Since the copy must hold text only, transcribe the data below exactly and omit the images.

(Beginning of Material provided)

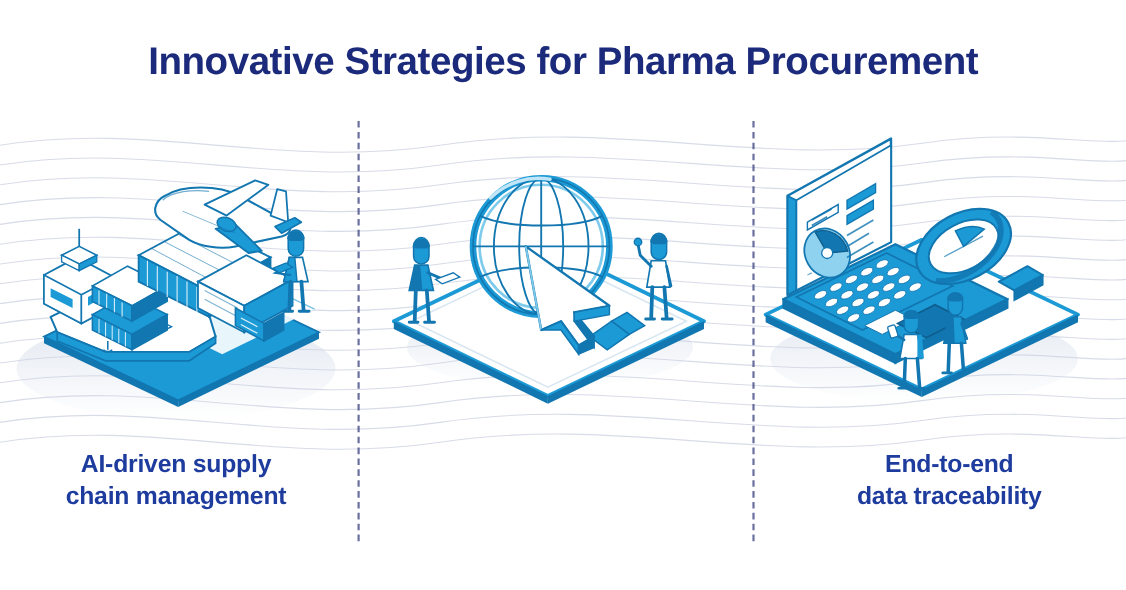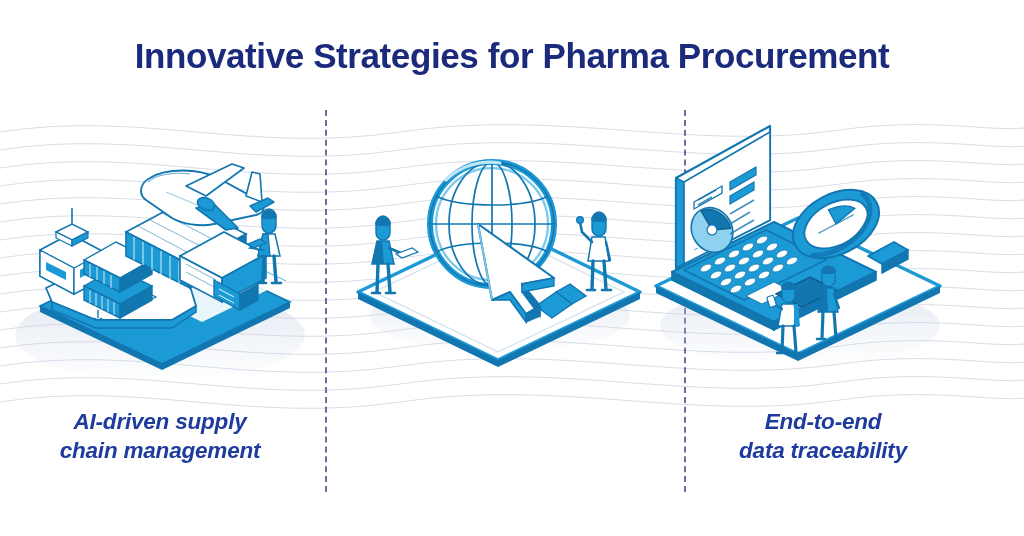--- a/index.html
+++ b/index.html
@@ -56,7 +56,6 @@
     top: 120px;
     width: 330px;
     height: 380px;
-    font-style: italic;
   }
   #column-1 { left: 0px; }
   #column-2 { left: 340px; }

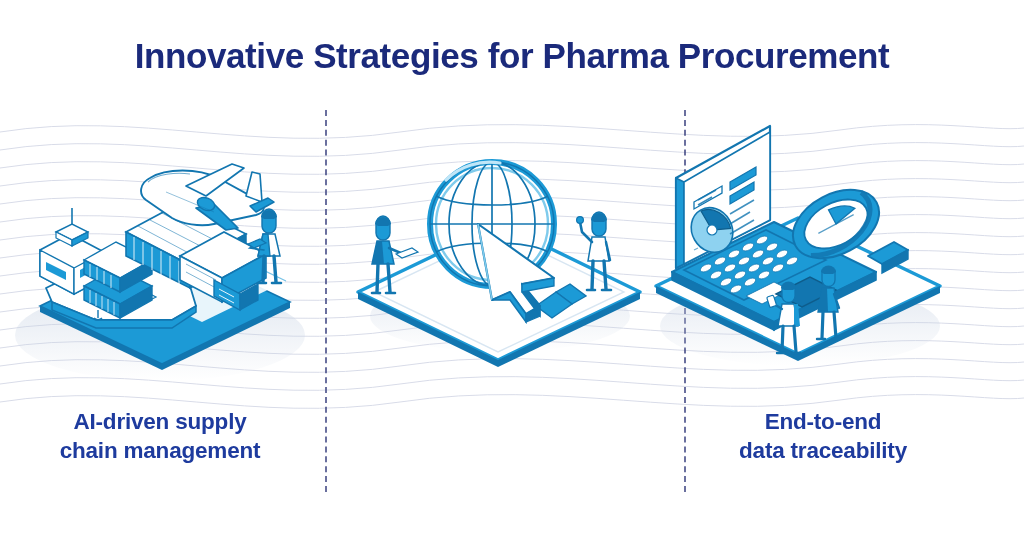--- a/index.html
+++ b/index.html
@@ -59,7 +59,7 @@
   }
   #column-1 { left: 0px; }
   #column-2 { left: 340px; }
-  #column-3 { left: 650px; }
+  #column-3 { left: 690px; }
 
   .art {
     position: absolute;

(End of Material provided)

> _Finished task_:
--- a/index.html
+++ b/index.html
@@ -56,7 +56,6 @@
     top: 120px;
     width: 330px;
     height: 380px;
-    font-style: italic;
   }
   #column-1 { left: 0px; }
   #column-2 { left: 340px; }

--- a/index.html
+++ b/index.html
@@ -59,7 +59,7 @@
   }
   #column-1 { left: 0px; }
   #column-2 { left: 340px; }
-  #column-3 { left: 650px; }
+  #column-3 { left: 690px; }
 
   .art {
     position: absolute;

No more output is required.